RECORD EXTRACTS =>
□ □ □ □

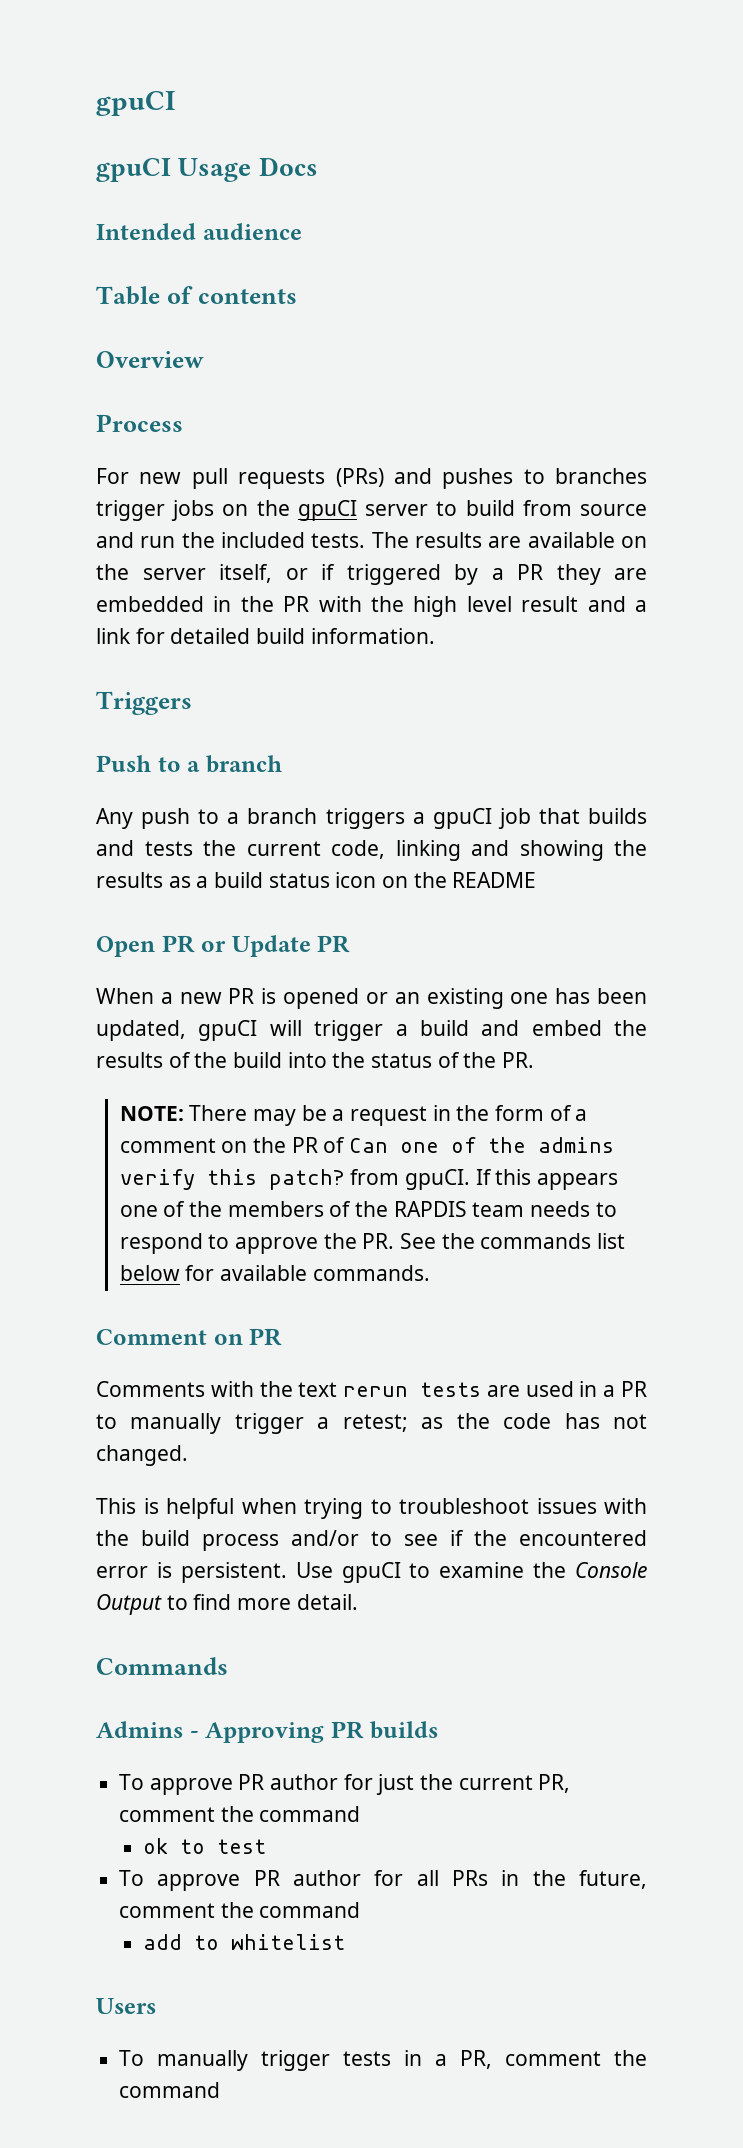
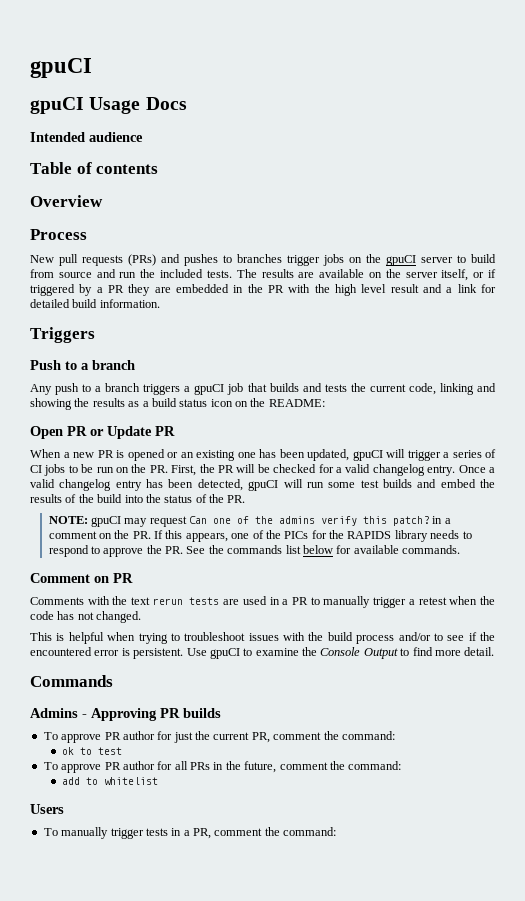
[96,468,182,484] For new -> [30,255,54,263] New
[452,872,537,888] README -> [268,399,325,407] README:
[419,1020,469,1036] build -> [452,449,496,458] [30,464,495,476] [30,479,412,491] series of CI jobs to be run on the PR. First, the PR will be checked for a valid changelog entry. Once a valid changelog entry has been detected, gpuCI will run some test builds
[189,1105,588,1126] [119,1137,346,1153] There may be a request in the form of a comment on the PR of -> [90,516,187,527] gpuCI may request
[350,1169,470,1190] from gpuCI. -> [432,516,451,524] [48,530,151,539] in a comment on the PR.
[536,1173,618,1190] [119,1201,525,1217] appears one of the members of the RAPDIS team -> [185,530,428,542] appears, one of the PICs for the RAPIDS library
[342,1414,444,1432] retest; as -> [418,596,478,605] retest when
[259,1806,361,1822] command -> [341,731,395,740] command:
[259,1902,361,1918] command -> [348,761,402,770] command:
[119,2082,221,2098] command -> [283,827,337,836] command:

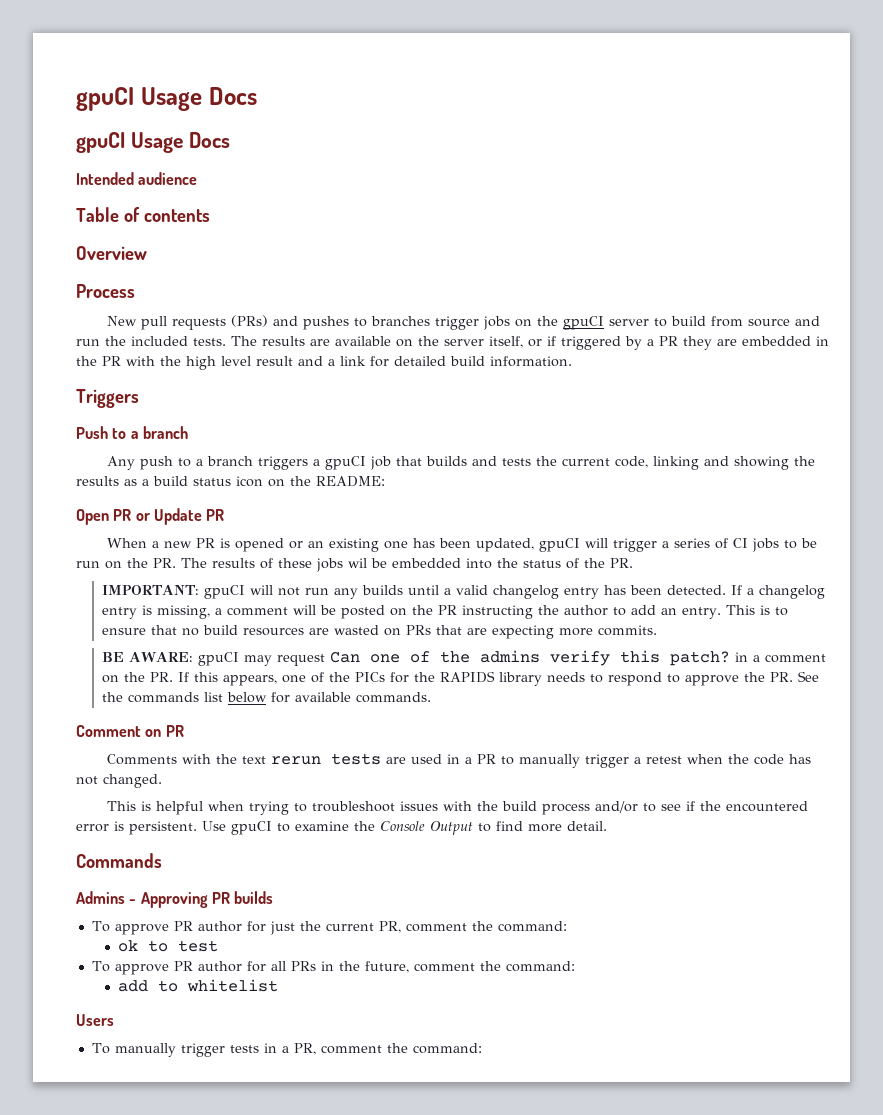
[30,58,92,78] gpuCI -> [76,87,257,111] gpuCI Usage Docs
[171,464,495,476] [30,479,495,491] [30,494,123,503] First, the PR will be checked for a valid changelog entry. Once a valid changelog entry has been detected, gpuCI will run some test builds and embed the results of the build -> [181,558,461,572] The results of these jobs wil be embedded
[48,516,88,524] NOTE: -> [101,585,825,599] [101,605,788,619] [101,625,657,639] [101,652,193,662] IMPORTANT: gpuCI will not run any builds until a valid changelog entry has been detected. If a changelog entry is missing, a comment will be posted on the PR instructing the author to add an entry. This is to ensure that no build resources are wasted on PRs that are expecting more commits. // BE AWARE:

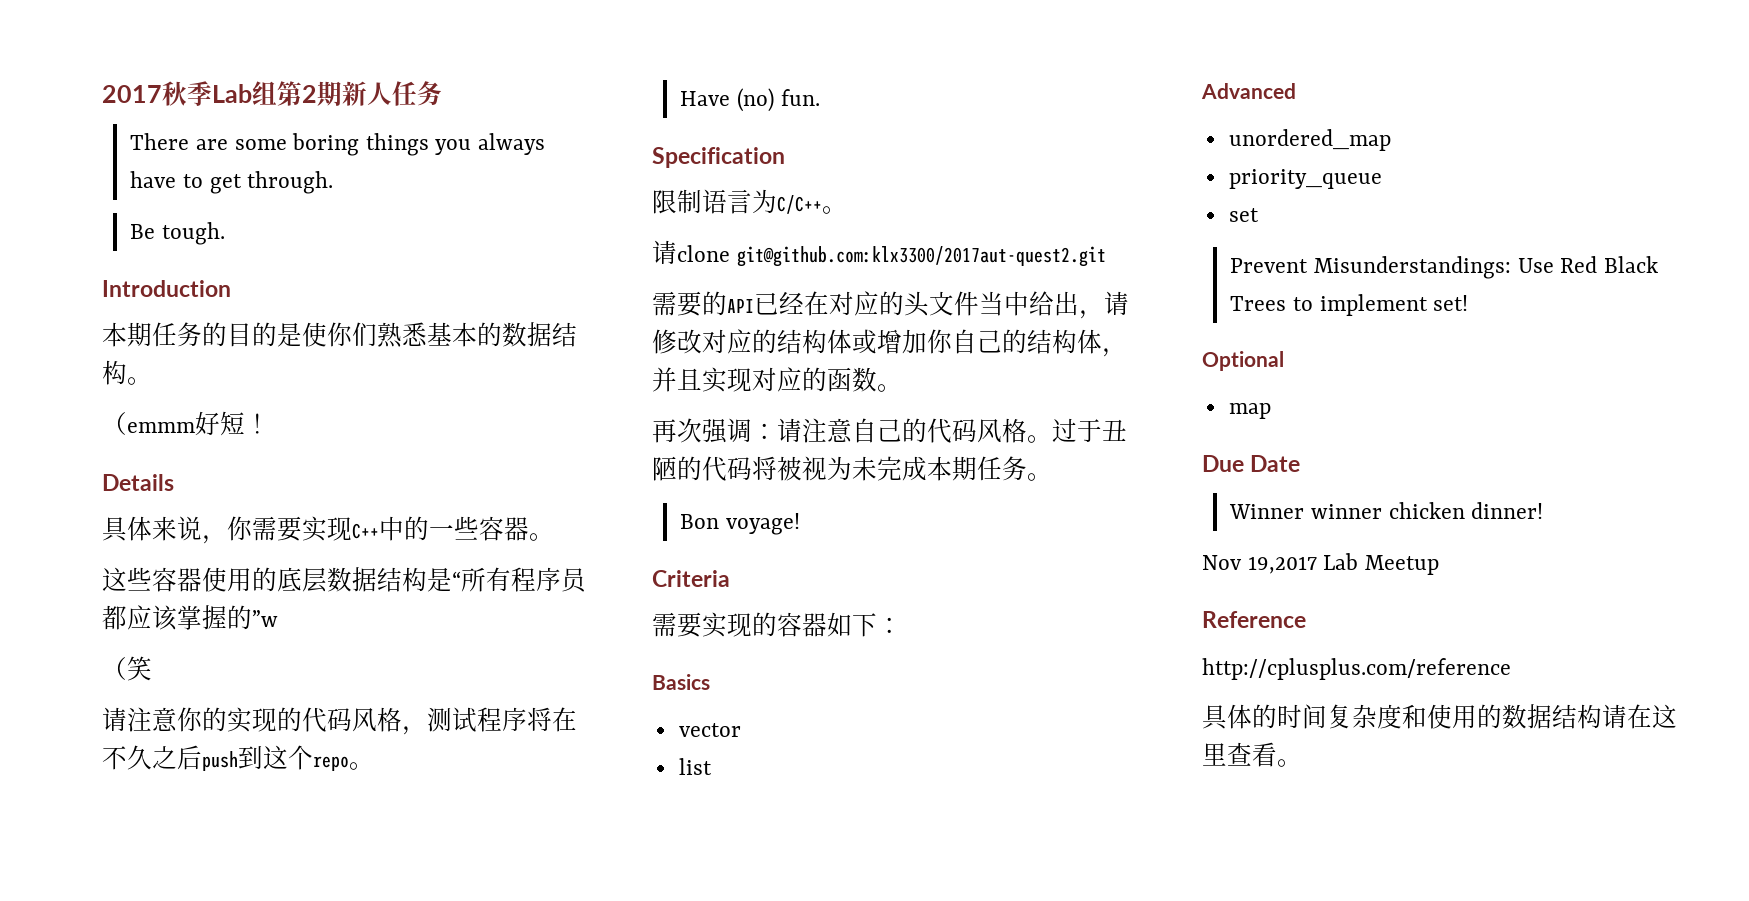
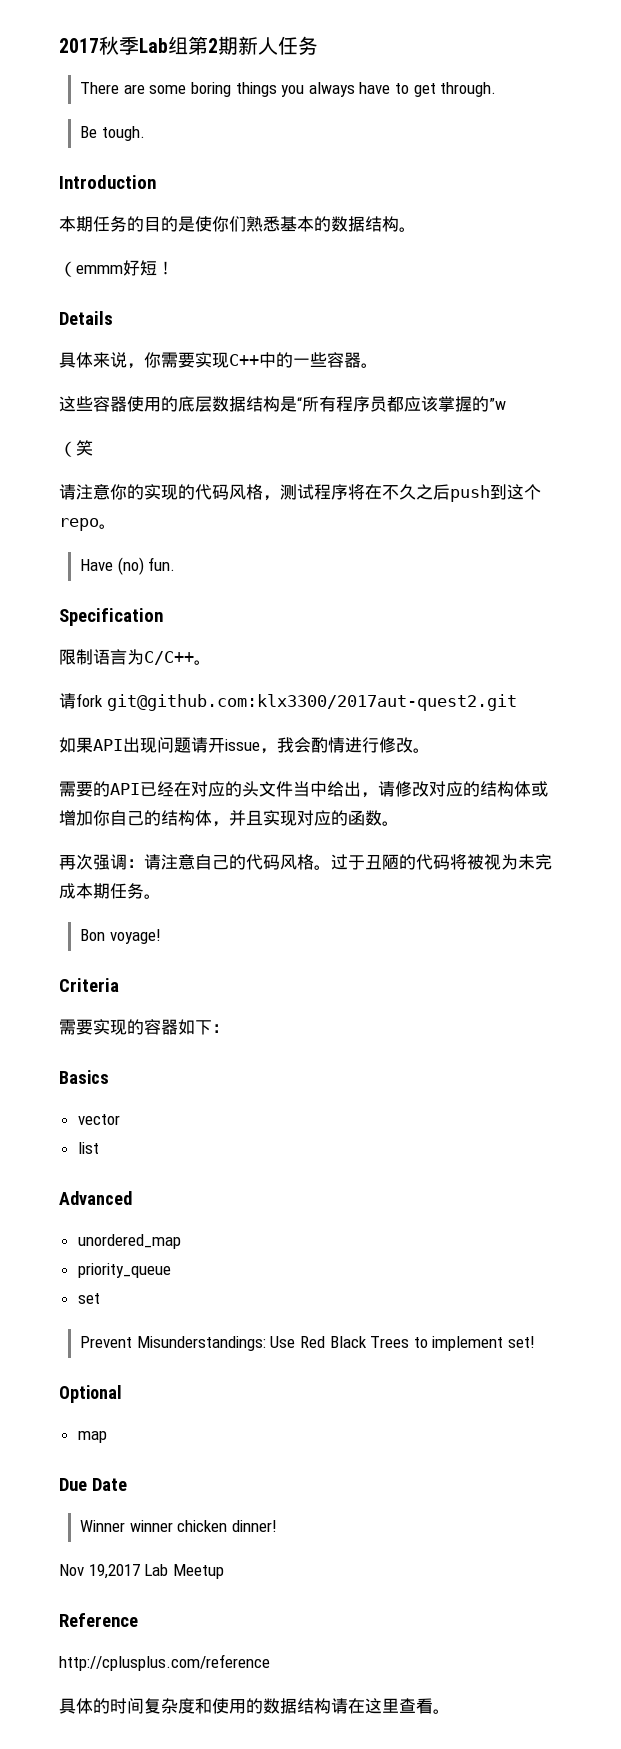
[677,245,730,262] clone -> [76,693,103,707] fork
(1106, 256) none -> [59,737,430,754] // 如果API出现问题请开issue，我会酌情进行修改。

□ □ □ □

TASK DIRECTIONS => Where a line above contains the word "some", copy that line.

ANSWER AREA =>
[419,1020,469,1036] build -> [452,449,496,458] [30,464,495,476] [30,479,412,491] series of CI jobs to be run on the PR. First, the PR will be checked for a valid changelog entry. Once a valid changelog entry has been detected, gpuCI will run some test builds
[171,464,495,476] [30,479,495,491] [30,494,123,503] First, the PR will be checked for a valid changelog entry. Once a valid changelog entry has been detected, gpuCI will run some test builds and embed the results of the build -> [181,558,461,572] The results of these jobs wil be embedded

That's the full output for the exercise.